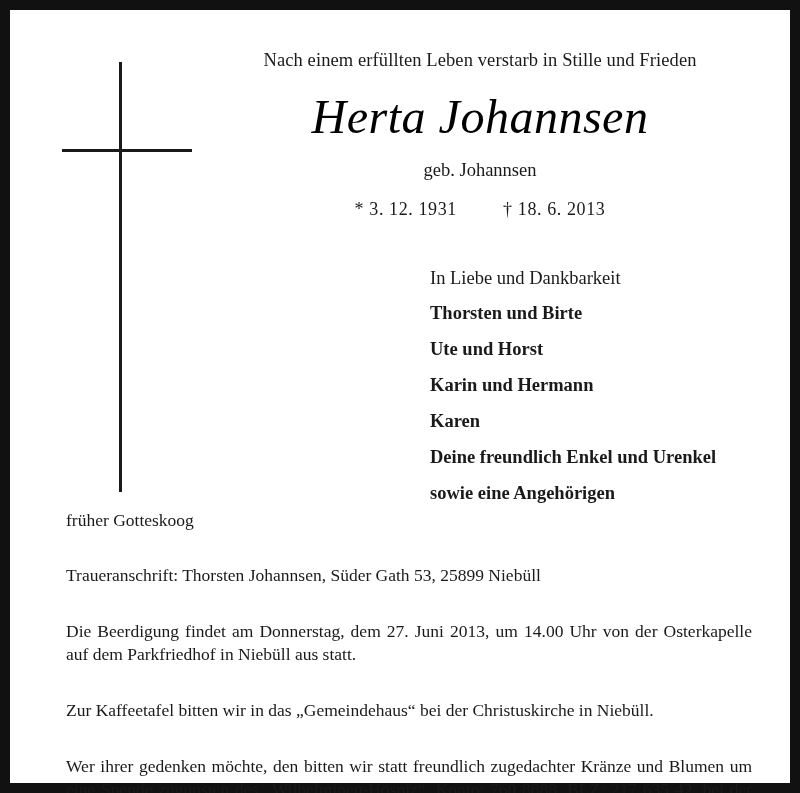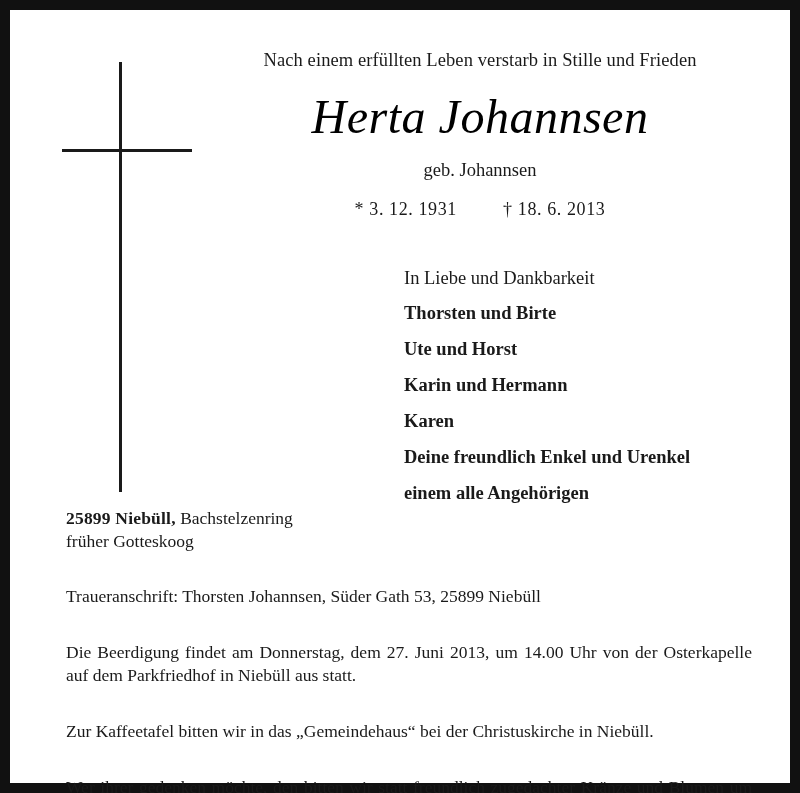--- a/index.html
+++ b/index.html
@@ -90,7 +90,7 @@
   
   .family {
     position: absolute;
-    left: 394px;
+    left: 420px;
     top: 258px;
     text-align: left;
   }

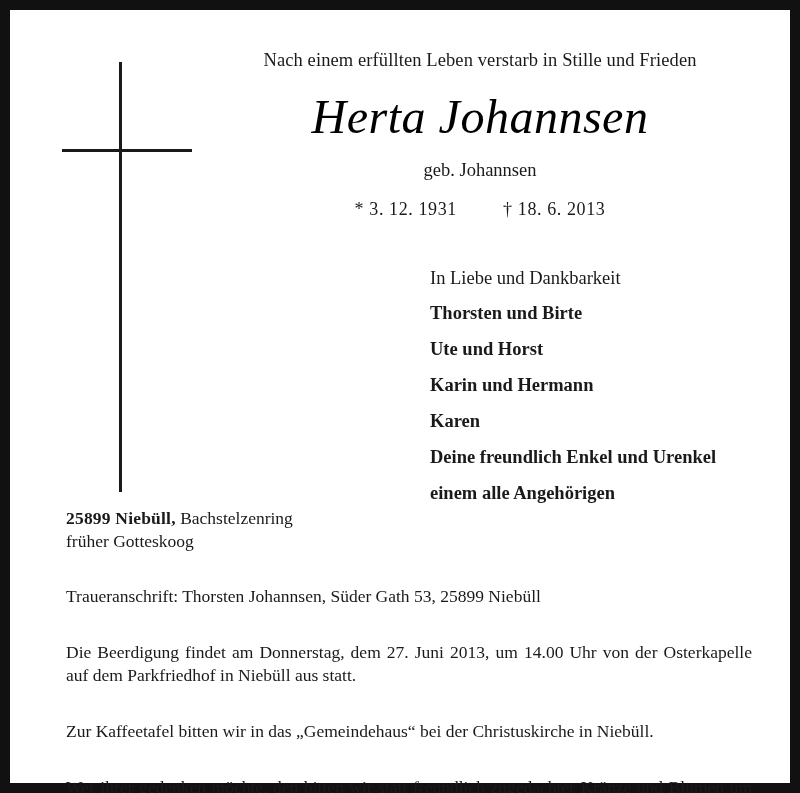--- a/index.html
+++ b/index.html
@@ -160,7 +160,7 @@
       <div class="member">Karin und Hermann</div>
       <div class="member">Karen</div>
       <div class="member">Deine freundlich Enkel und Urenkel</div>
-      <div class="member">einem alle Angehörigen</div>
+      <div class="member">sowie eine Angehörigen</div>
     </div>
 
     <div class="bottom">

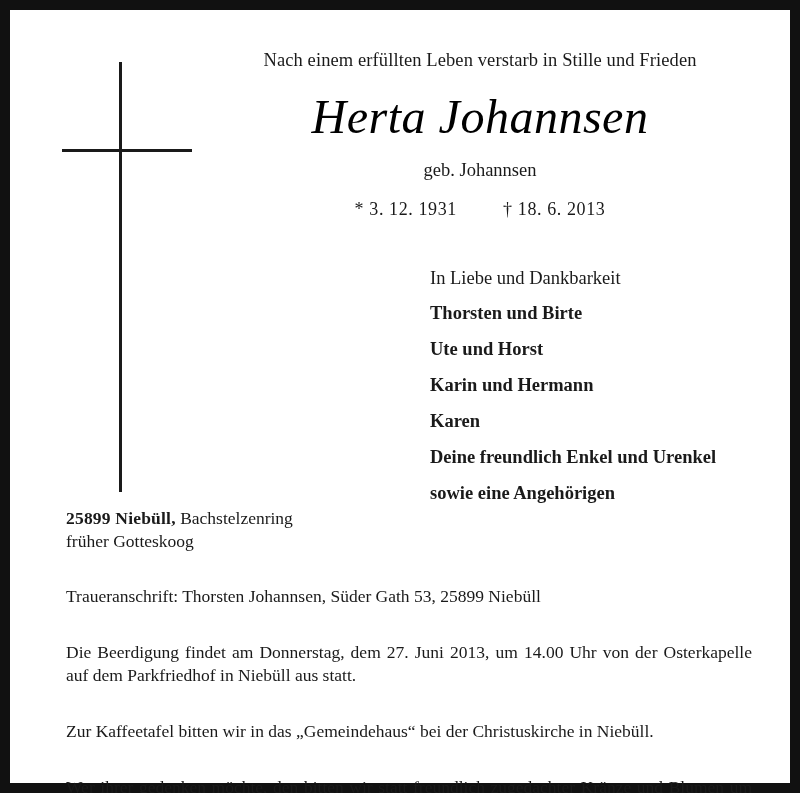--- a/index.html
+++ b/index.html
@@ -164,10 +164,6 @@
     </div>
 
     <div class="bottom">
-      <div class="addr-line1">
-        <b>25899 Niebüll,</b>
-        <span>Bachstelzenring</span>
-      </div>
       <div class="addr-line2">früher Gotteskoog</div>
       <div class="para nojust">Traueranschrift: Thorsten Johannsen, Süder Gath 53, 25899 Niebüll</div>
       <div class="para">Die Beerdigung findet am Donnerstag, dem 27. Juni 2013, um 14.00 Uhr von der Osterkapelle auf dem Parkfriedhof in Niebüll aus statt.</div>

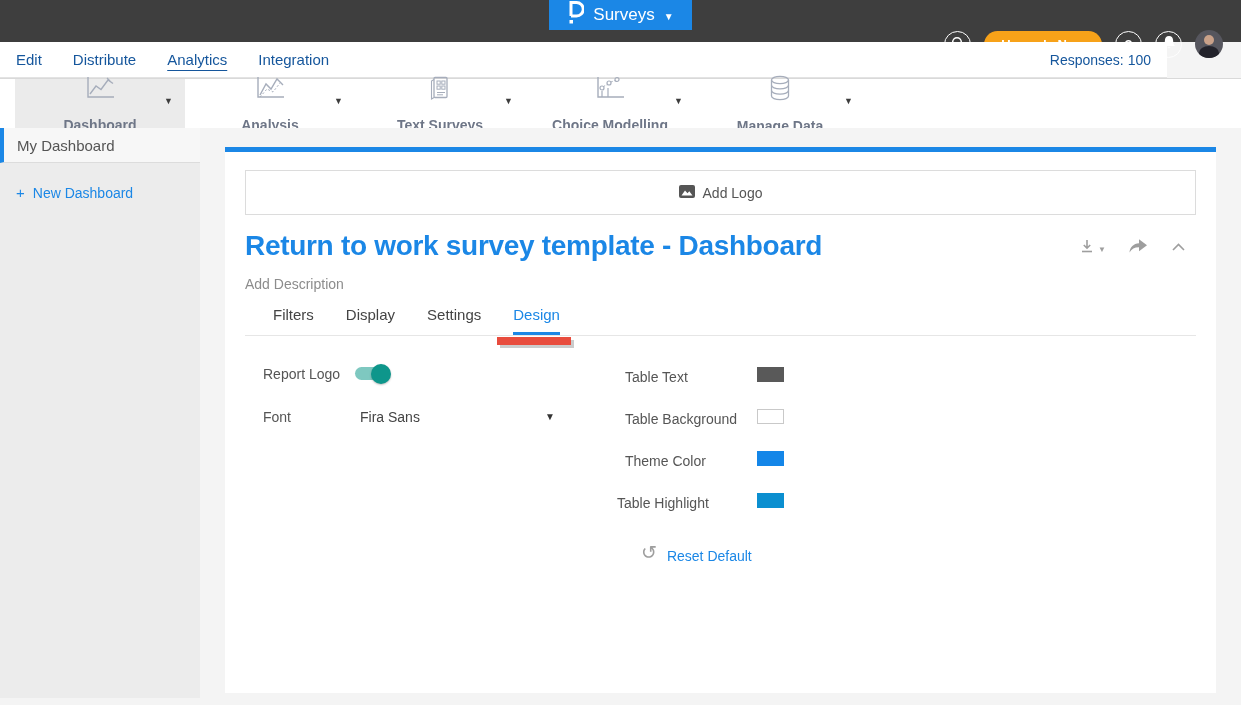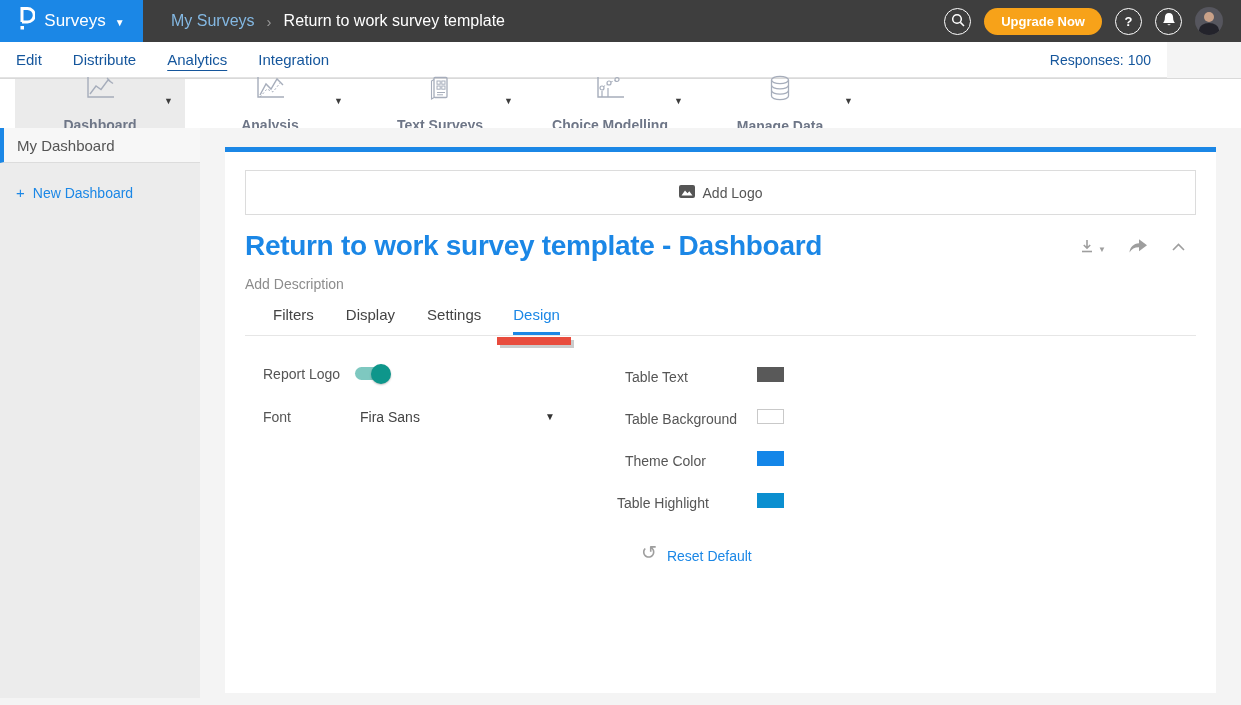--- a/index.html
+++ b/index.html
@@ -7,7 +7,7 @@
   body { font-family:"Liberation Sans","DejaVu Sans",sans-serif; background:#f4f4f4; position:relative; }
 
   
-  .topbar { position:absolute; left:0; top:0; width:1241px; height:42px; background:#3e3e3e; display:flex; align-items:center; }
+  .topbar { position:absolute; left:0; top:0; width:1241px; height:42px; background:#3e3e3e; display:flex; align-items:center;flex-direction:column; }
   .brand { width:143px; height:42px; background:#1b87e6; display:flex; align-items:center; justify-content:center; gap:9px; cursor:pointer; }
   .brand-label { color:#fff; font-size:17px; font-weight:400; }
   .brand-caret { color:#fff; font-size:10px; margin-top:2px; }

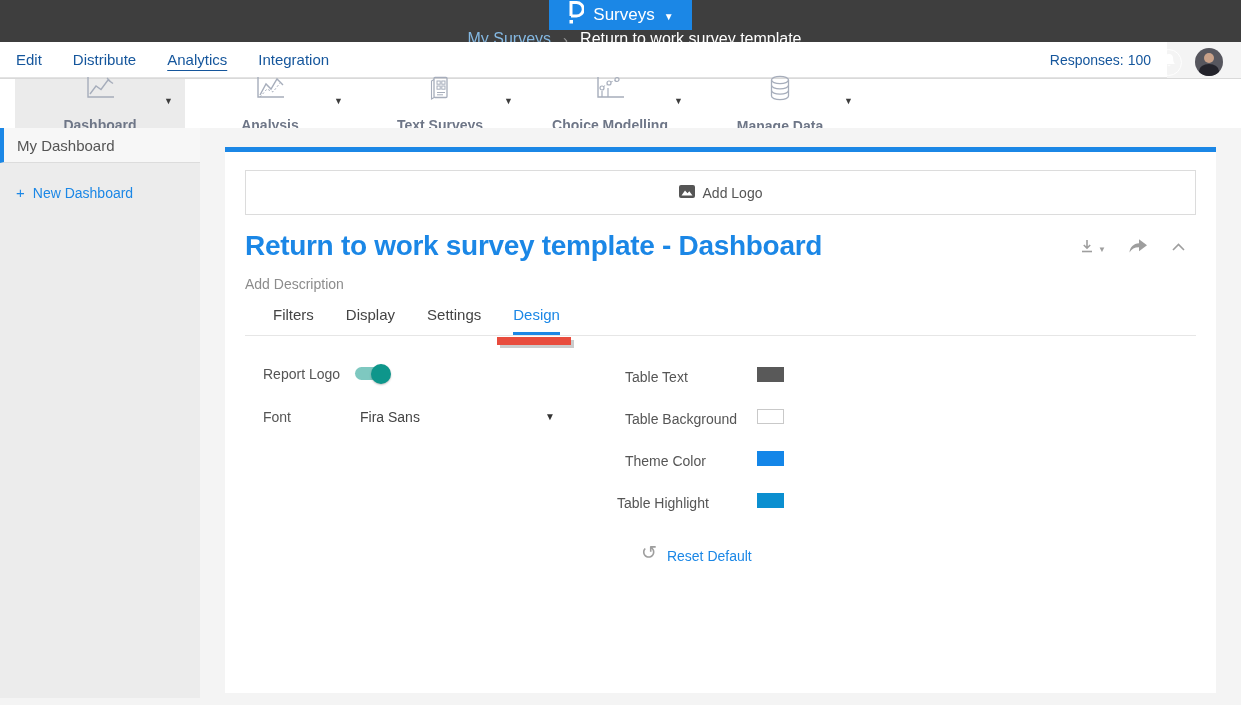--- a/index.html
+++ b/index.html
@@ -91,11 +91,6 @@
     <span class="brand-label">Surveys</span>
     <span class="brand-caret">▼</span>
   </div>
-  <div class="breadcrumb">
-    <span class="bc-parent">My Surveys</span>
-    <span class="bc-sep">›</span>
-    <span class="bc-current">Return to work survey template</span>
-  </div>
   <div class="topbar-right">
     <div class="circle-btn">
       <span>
········
Return only the lines between the one holding "-164,10 +164,6 @@" and the one holding "53, 25899 Niebüll</div>", inclusive, exactly as they appear above.

@@ -164,10 +164,6 @@
     </div>
 
     <div class="bottom">
-      <div class="addr-line1">
-        <b>25899 Niebüll,</b>
-        <span>Bachstelzenring</span>
-      </div>
       <div class="addr-line2">früher Gotteskoog</div>
       <div class="para nojust">Traueranschrift: Thorsten Johannsen, Süder Gath 53, 25899 Niebüll</div>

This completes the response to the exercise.